[Exercise objective] Transcribe only the lines of the listing below from the one holding "[301,575,400,590] namespace ->" through the one holding "[363,1233,616,1253] [108,1261,274,1276] callbacks", inclusive, without any change.

[[ Data excerpts, beginning ]]

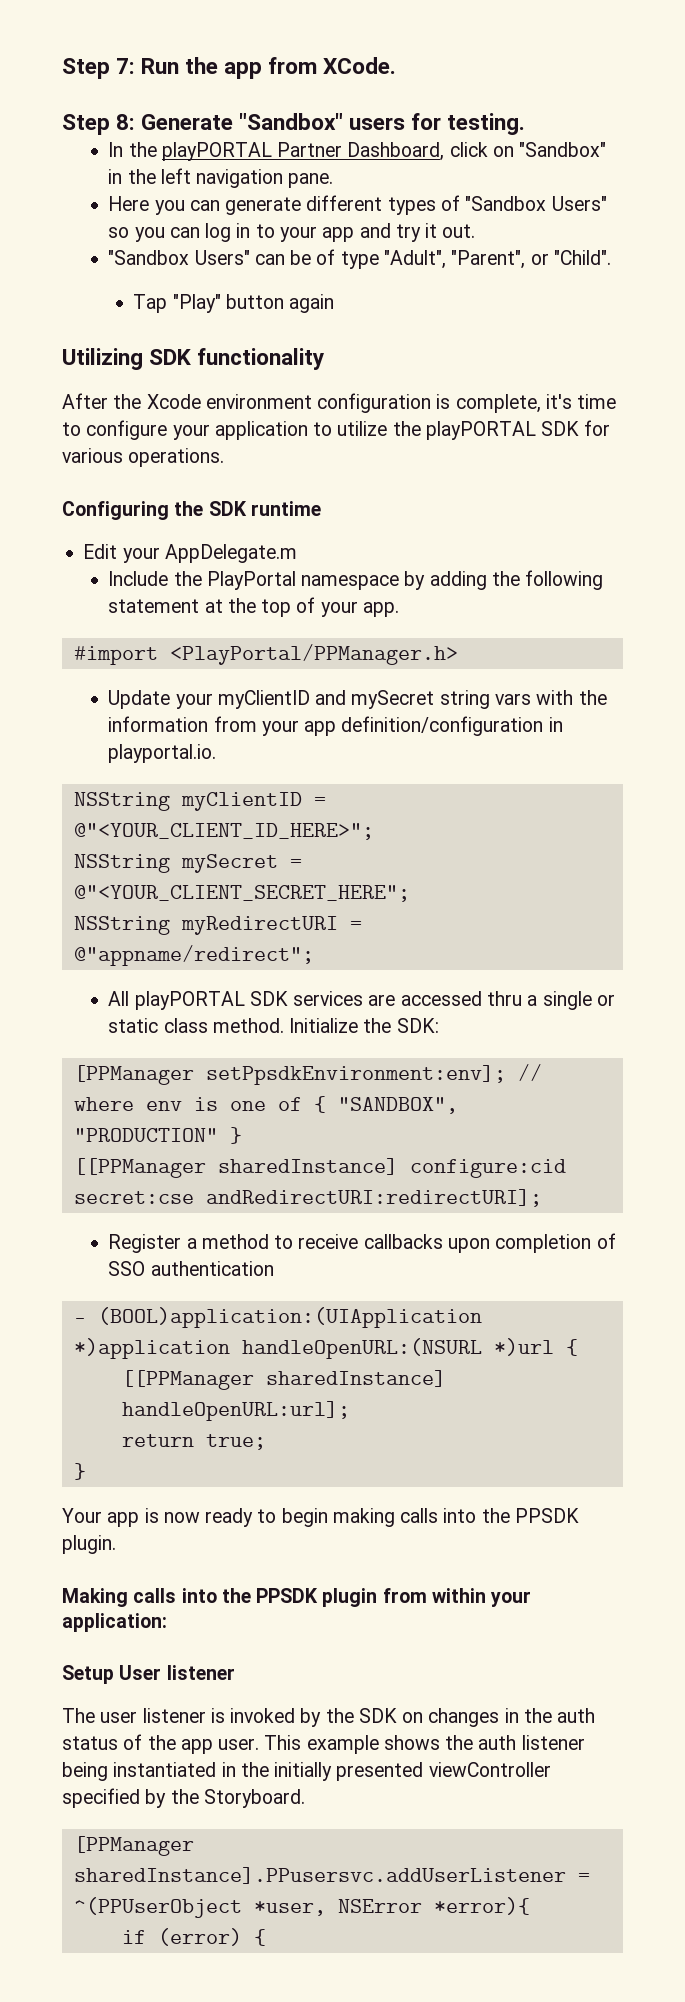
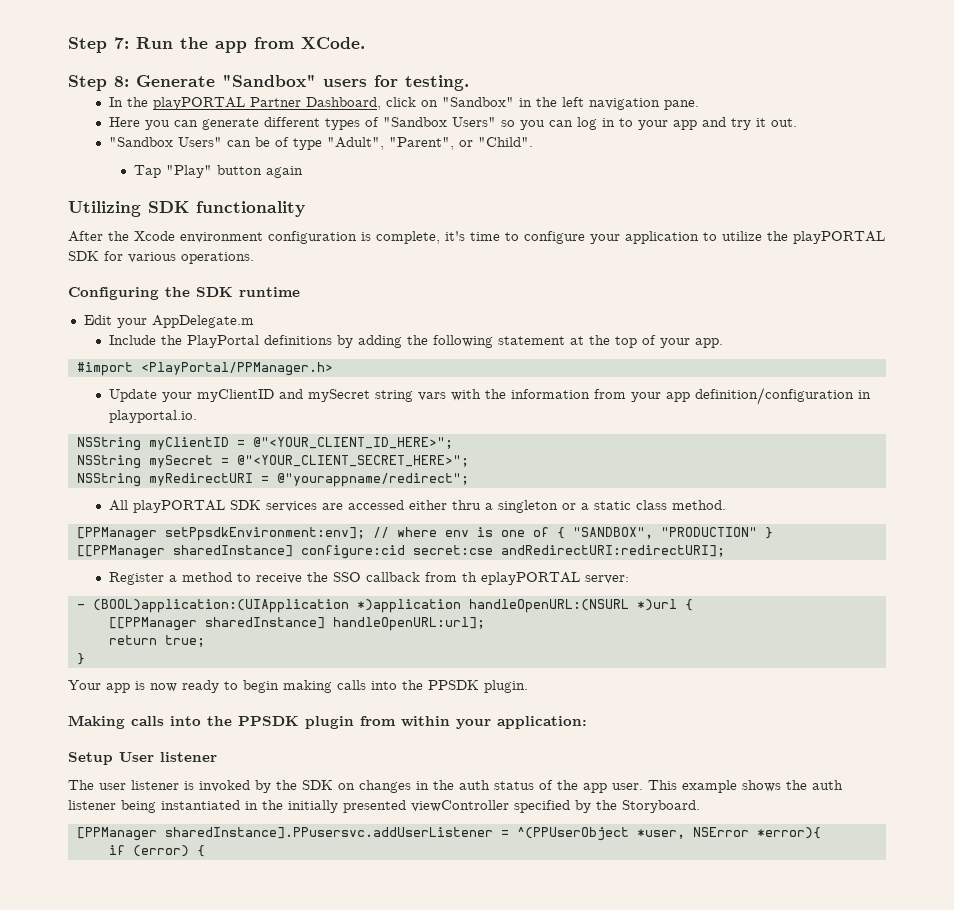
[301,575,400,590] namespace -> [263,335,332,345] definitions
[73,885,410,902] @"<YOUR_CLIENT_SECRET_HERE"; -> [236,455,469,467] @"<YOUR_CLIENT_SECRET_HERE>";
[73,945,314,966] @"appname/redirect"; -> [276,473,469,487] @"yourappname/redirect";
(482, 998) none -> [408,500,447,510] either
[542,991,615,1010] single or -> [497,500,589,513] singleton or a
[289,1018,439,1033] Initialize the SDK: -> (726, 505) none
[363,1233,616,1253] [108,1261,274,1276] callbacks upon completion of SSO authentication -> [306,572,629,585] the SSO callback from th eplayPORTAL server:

[[ Data excerpts, end ]]
[[ Data excerpts, beginning ]]

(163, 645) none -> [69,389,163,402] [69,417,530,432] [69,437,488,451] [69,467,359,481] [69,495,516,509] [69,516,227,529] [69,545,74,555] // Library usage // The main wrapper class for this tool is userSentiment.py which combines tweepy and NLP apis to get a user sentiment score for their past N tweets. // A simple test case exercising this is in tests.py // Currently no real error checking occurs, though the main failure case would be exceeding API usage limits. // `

[[ Data excerpts, end ]]

[Result of the exercise]
[301,575,400,590] namespace -> [263,335,332,345] definitions
[73,885,410,902] @"<YOUR_CLIENT_SECRET_HERE"; -> [236,455,469,467] @"<YOUR_CLIENT_SECRET_HERE>";
[73,945,314,966] @"appname/redirect"; -> [276,473,469,487] @"yourappname/redirect";
(482, 998) none -> [408,500,447,510] either
[542,991,615,1010] single or -> [497,500,589,513] singleton or a
[289,1018,439,1033] Initialize the SDK: -> (726, 505) none
[363,1233,616,1253] [108,1261,274,1276] callbacks upon completion of SSO authentication -> [306,572,629,585] the SSO callback from th eplayPORTAL server:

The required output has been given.